- Directions: Repeat each entry exactly, but do not carry over the pictures.

- Supplied data:

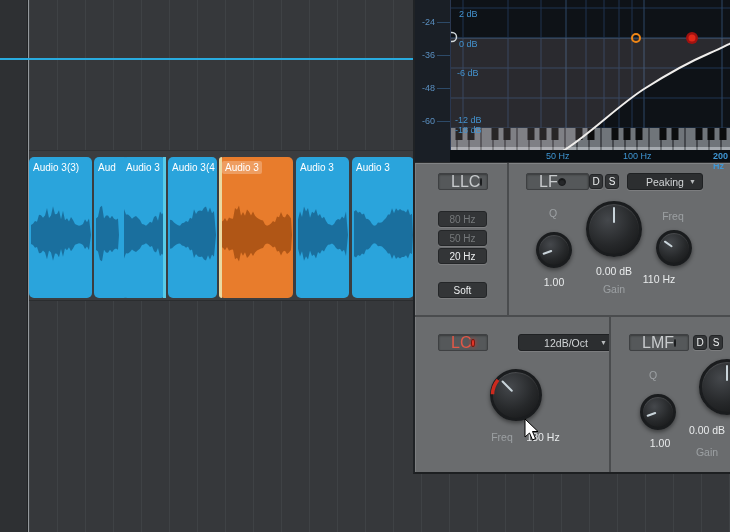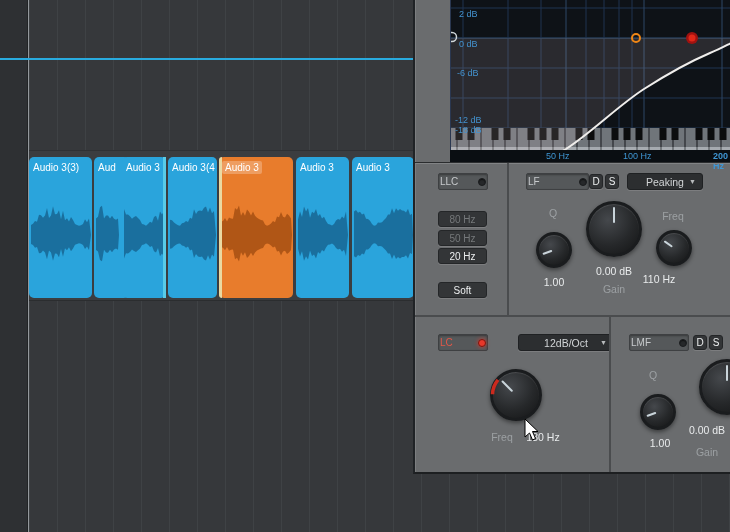"-24" div { html: none -> <div> <div>-24</div> <div>-36</div> <div>-48</div> <div>-60</div> <div></div> <div></div> <div></div> <div></div> </div> }
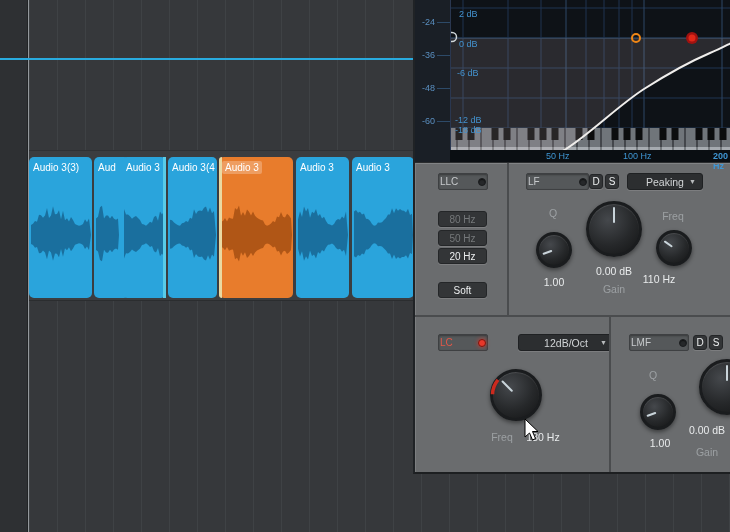"LLC" .hdr { font-size: 10px -> 16px; justify-content: space-between -> flex-start; padding: 0 1px -> 0 12px }
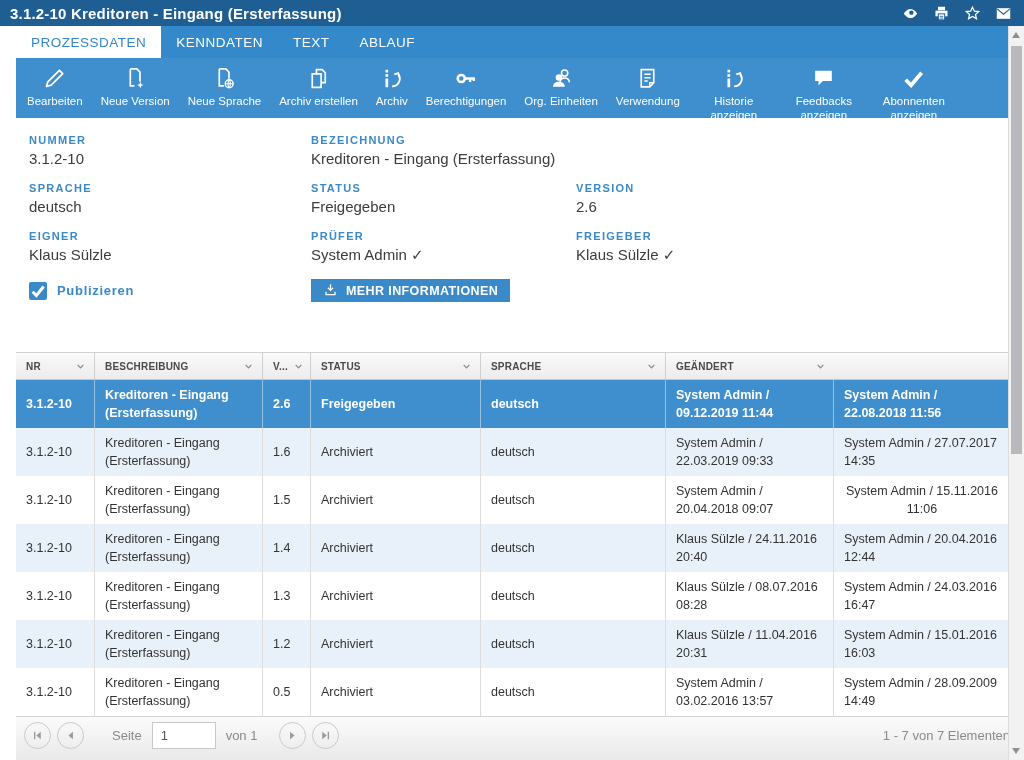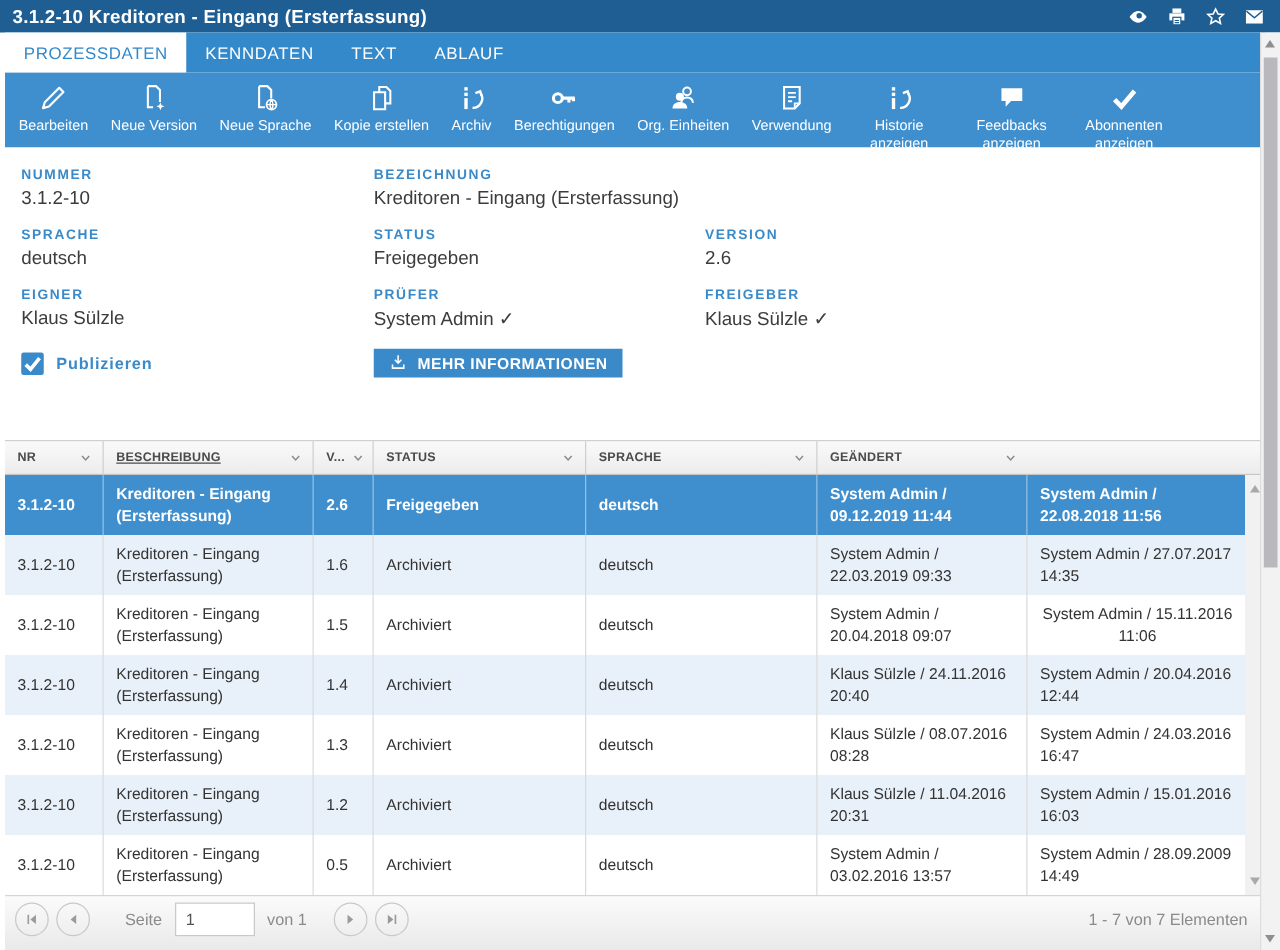"PROZESSDATEN" .stage { left: 4px -> 16px }
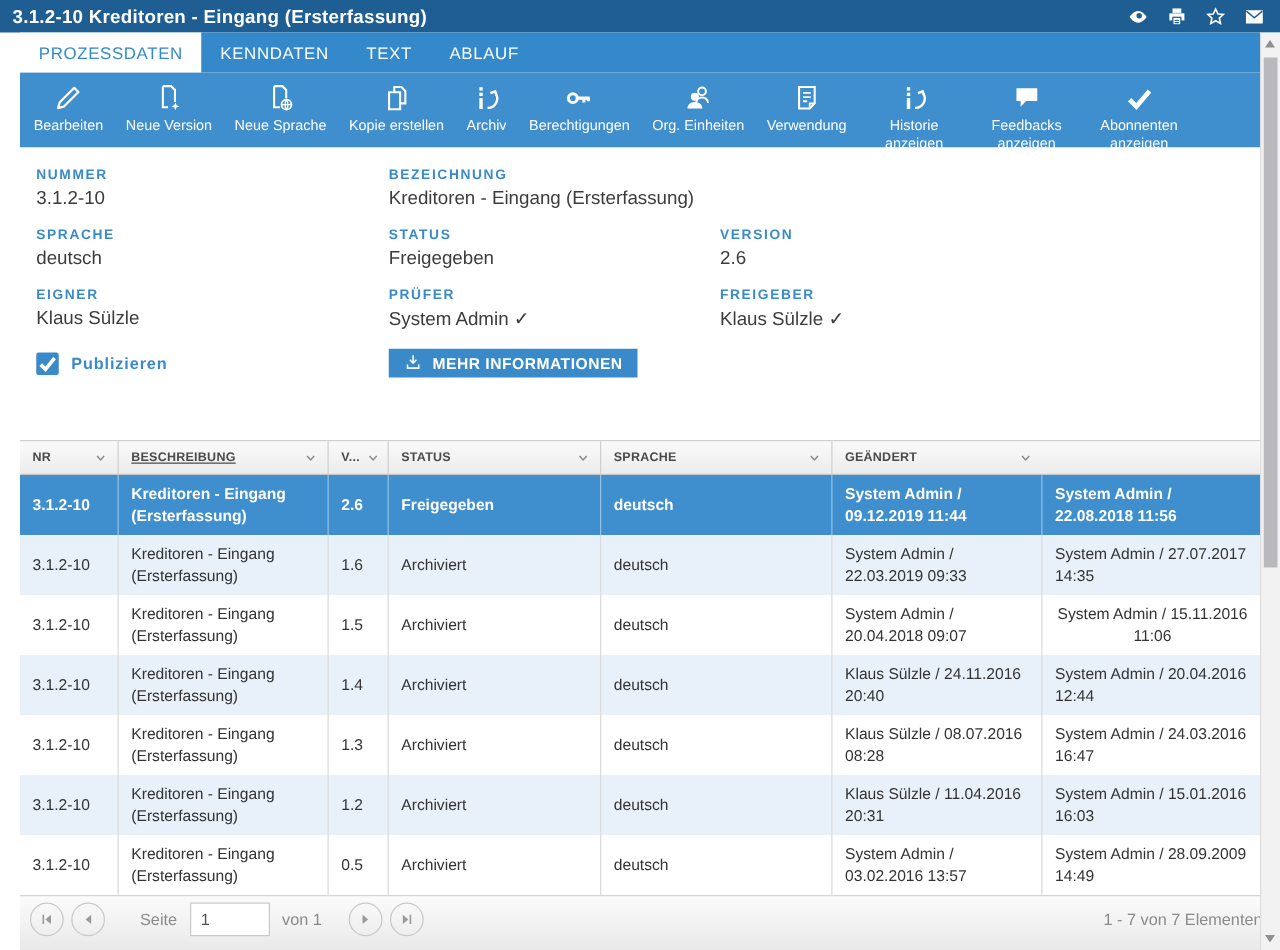"Kopie erstellen" span.tb-label { text: Kopie -> Archiv }
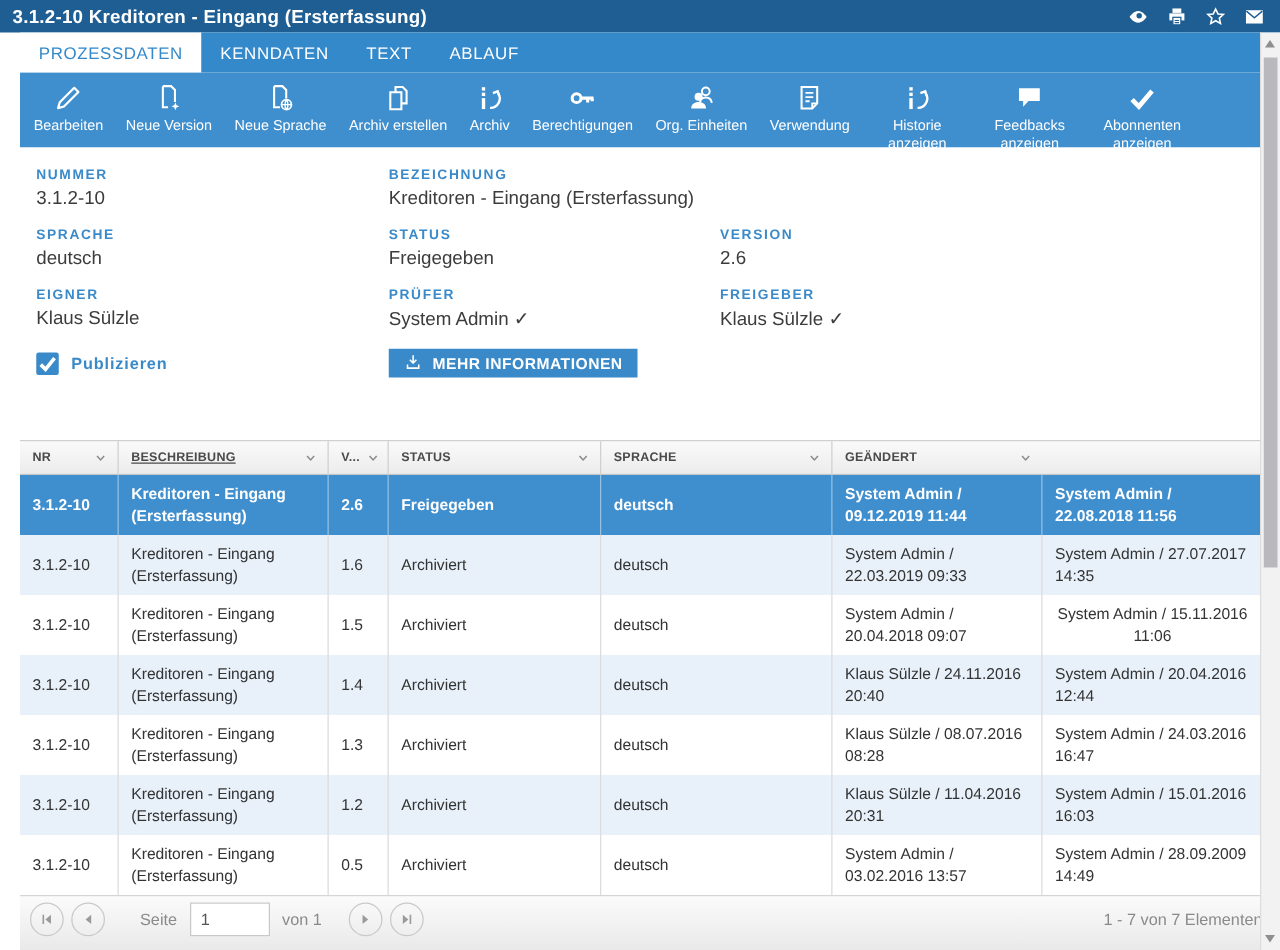"BESCHREIBUNG" div.th { text-decoration: underline -> none }
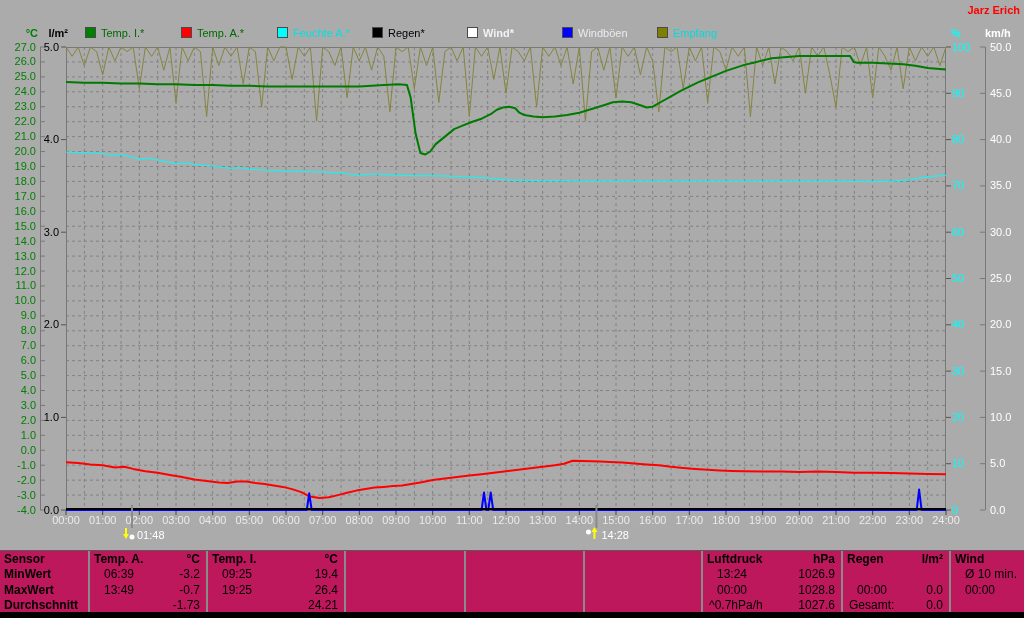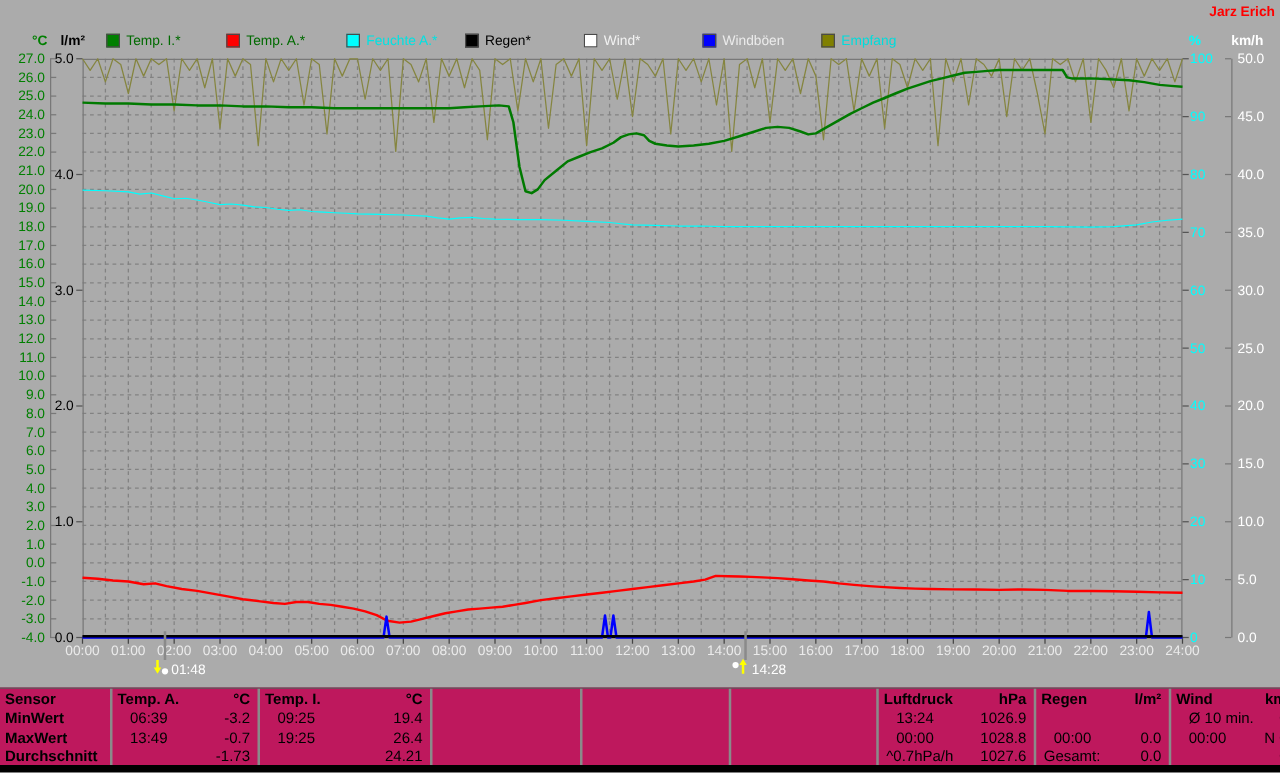"Wind*" span { font-weight: none -> bold }
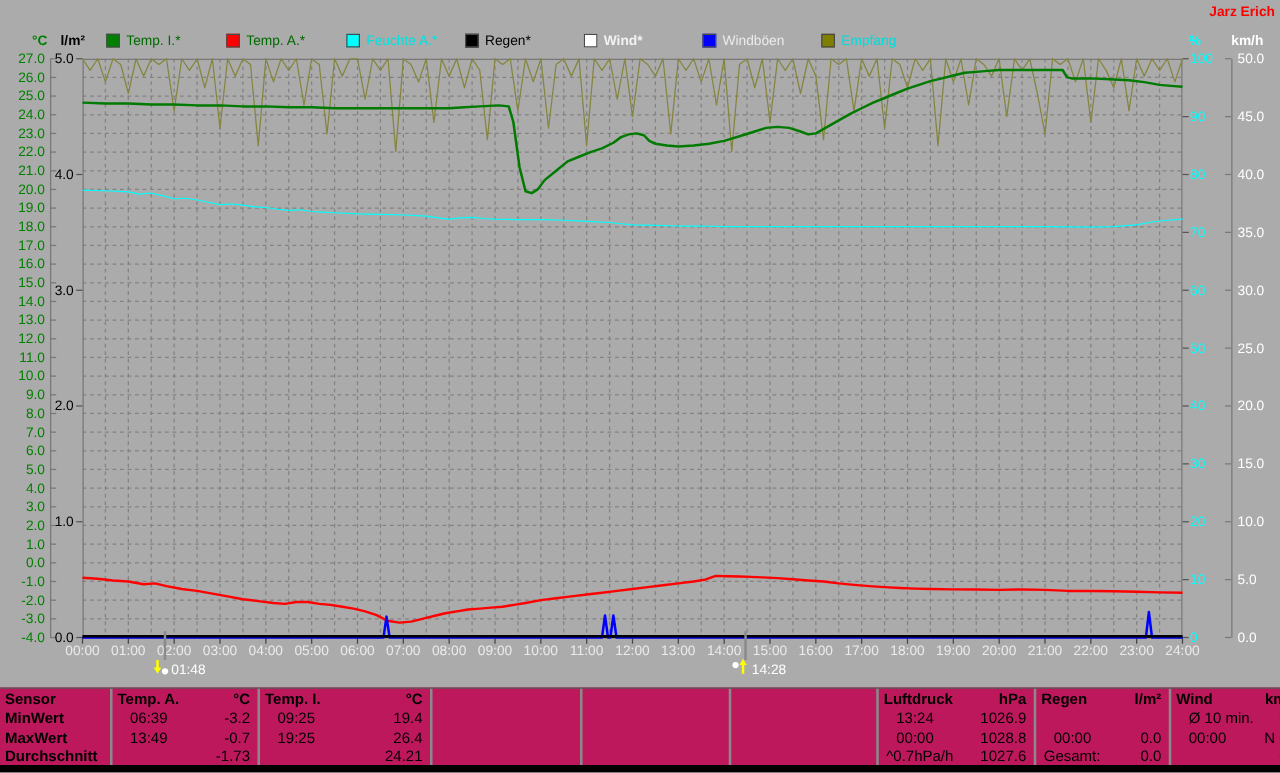"Luftdruck" div.tcol { width: 126px -> 140px }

- Written answer:
"-24" div { html: none -> <div> <div>-24</div> <div>-36</div> <div>-48</div> <div>-60</div> <div></div> <div></div> <div></div> <div></div> </div> }
"LLC" .hdr { font-size: 10px -> 16px; justify-content: space-between -> flex-start; padding: 0 1px -> 0 12px }
"PROZESSDATEN" .stage { left: 4px -> 16px }
"Kopie erstellen" span.tb-label { text: Kopie -> Archiv }
"BESCHREIBUNG" div.th { text-decoration: underline -> none }
"Wind*" span { font-weight: none -> bold }
"Luftdruck" div.tcol { width: 126px -> 140px }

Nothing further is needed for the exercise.